Griechenland wird Chinas Tor zu Europa
China investiert Milliarden in Süd- und Osteuropa. Im Rest der EU steigt das Misstrauen.
ATHEN. Li Keqiang gab sich edel. „Unser Ziel ist es, ein florierendes Europa zu sehen“, sagte der chinesische Ministerpräsident diese Woche in Budapest. Dort konferierte er mit 16 mittel- und osteuropäischen Regierungschefs, davon elf aus EU-Ländern.
Es war bereits das fünfte Treffen in dem Kreis seit 2012. Rund drei Milliarden Euro will die China Development Bank für Infrastrukturprojekte in Osteuropa bereitstellen. Die Investitionen sind für die betroffenen Länder eine Chance. Zugleich sind sie aber nicht uneigennützig.
Das zeigt das Beispiel Griechenland. Das Land rutschte vor acht Jahren in die längste und tiefste Rezession, die ein europäischer Staat in Friedenszeiten durchmachte. Aber am Hafen von Piräus war davon nicht viel zu spüren. Hier ereignete sich ein kleines Wirtschaftswunder, seit der staatliche chinesische Logistikkonzern China Ocean Shipping Company (Cosco) Ende 2008 mit der damaligen konservativen Regierung einen Pachtvertrag über den Betrieb eines Containerterminals abschloss. 2009 wurden dort noch 166.000 Containereinheiten umgeschlagen, 2016 waren es bereits 3,5 Millionen.
Inzwischen übernahm Cosco 51 Prozent an der Hafengesellschaft von Piräus (OLP). 300 Millionen Euro will Cosco investieren, um Piräus beim Containerumschlag zur Nummer eins im Mittelmeer zu machen. Das gibt der von hoher Arbeitslosigkeit geplagten Region Hoffnung. Auch Premier Alexis Tsipras, der als Oppositionsführer das Projekt bekämpfte, wirbt jetzt um weitere chinesische Investitionen.
2014 bezeichnete Li Keqiang Griechenland bereits als „Tor nach Europa“. Das Hafenprojekt ist Teil eines größeren Plans der Chinesen: Sie wollen Piräus als Drehscheibe des Containerverkehrs zwischen Asien und Europa nutzen und Handelswege für ihre Waren öffnen. Stichwort: die neue Seidenstraße.
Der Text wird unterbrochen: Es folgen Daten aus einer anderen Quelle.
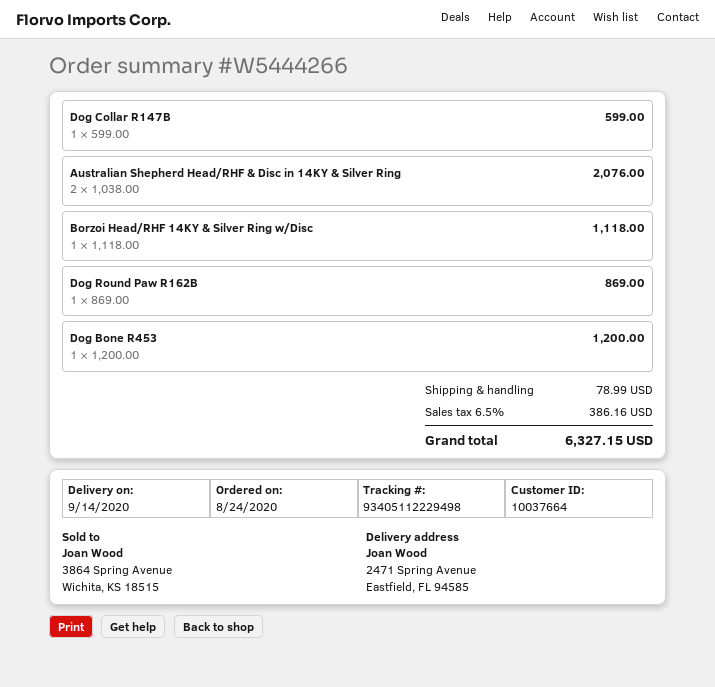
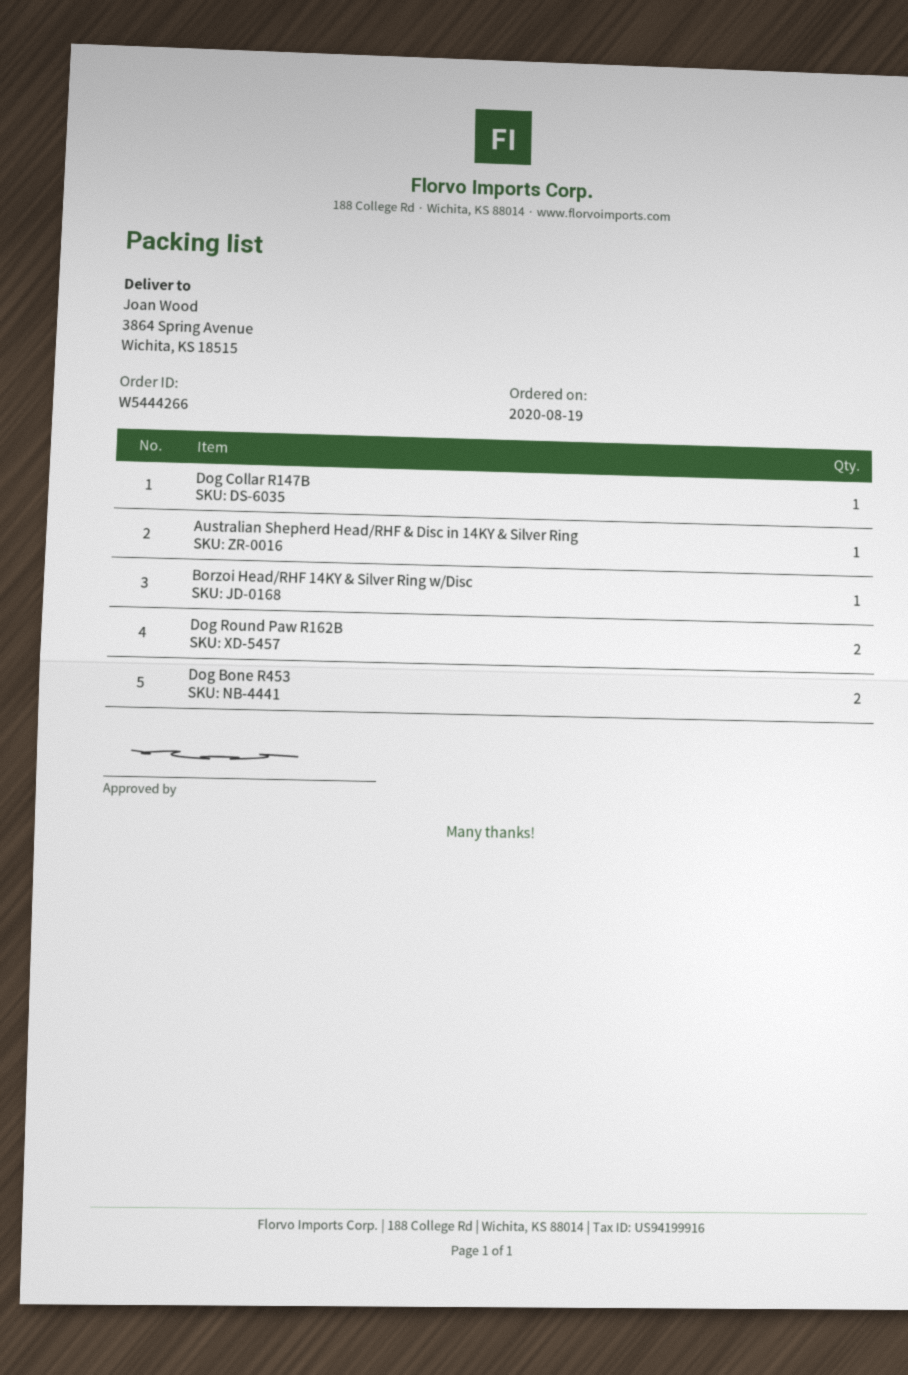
order date: 2020-08-24 -> 2020-08-19
ship to: 2471 Spring Avenue, Eastfield, FL 94585 -> 3864 Spring Avenue, Wichita, KS 18515
Australian Shepherd Head/RHF & Disc in 14KY & Silver Ring: 2 -> 1
Dog Round Paw R162B: 1 -> 2
Dog Bone R453: 1 -> 2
Neben dem Verkehr liegt ein Schwerpunkt auf dem Energiesektor. 2016 übernahm die chinesische State Grid Corporation 24 Prozent des griechischen Netzbetreibers ADMIE. Dessen Teilprivatisierung gehörte zu den Auflagen, die Griechenland im Gegenzug zum Eurorettungspaket umsetzen musste. Ausgerechnet die Eurokrise hat also den Chinesen die Tür geöffnet. Chinesische Investitionen und Kredite in Griechenland belaufen sich auf nahezu fünf Milliarden Euro.
In vielen EU-Staaten sieht man das kritisch. Deutschlands Außenminister Sigmar Gabriel etwa warnt vor einer Spaltung Europas. Er vermutet eine geopolitische, ökonomische, kulturelle und womöglich militärische Strategie Chinas.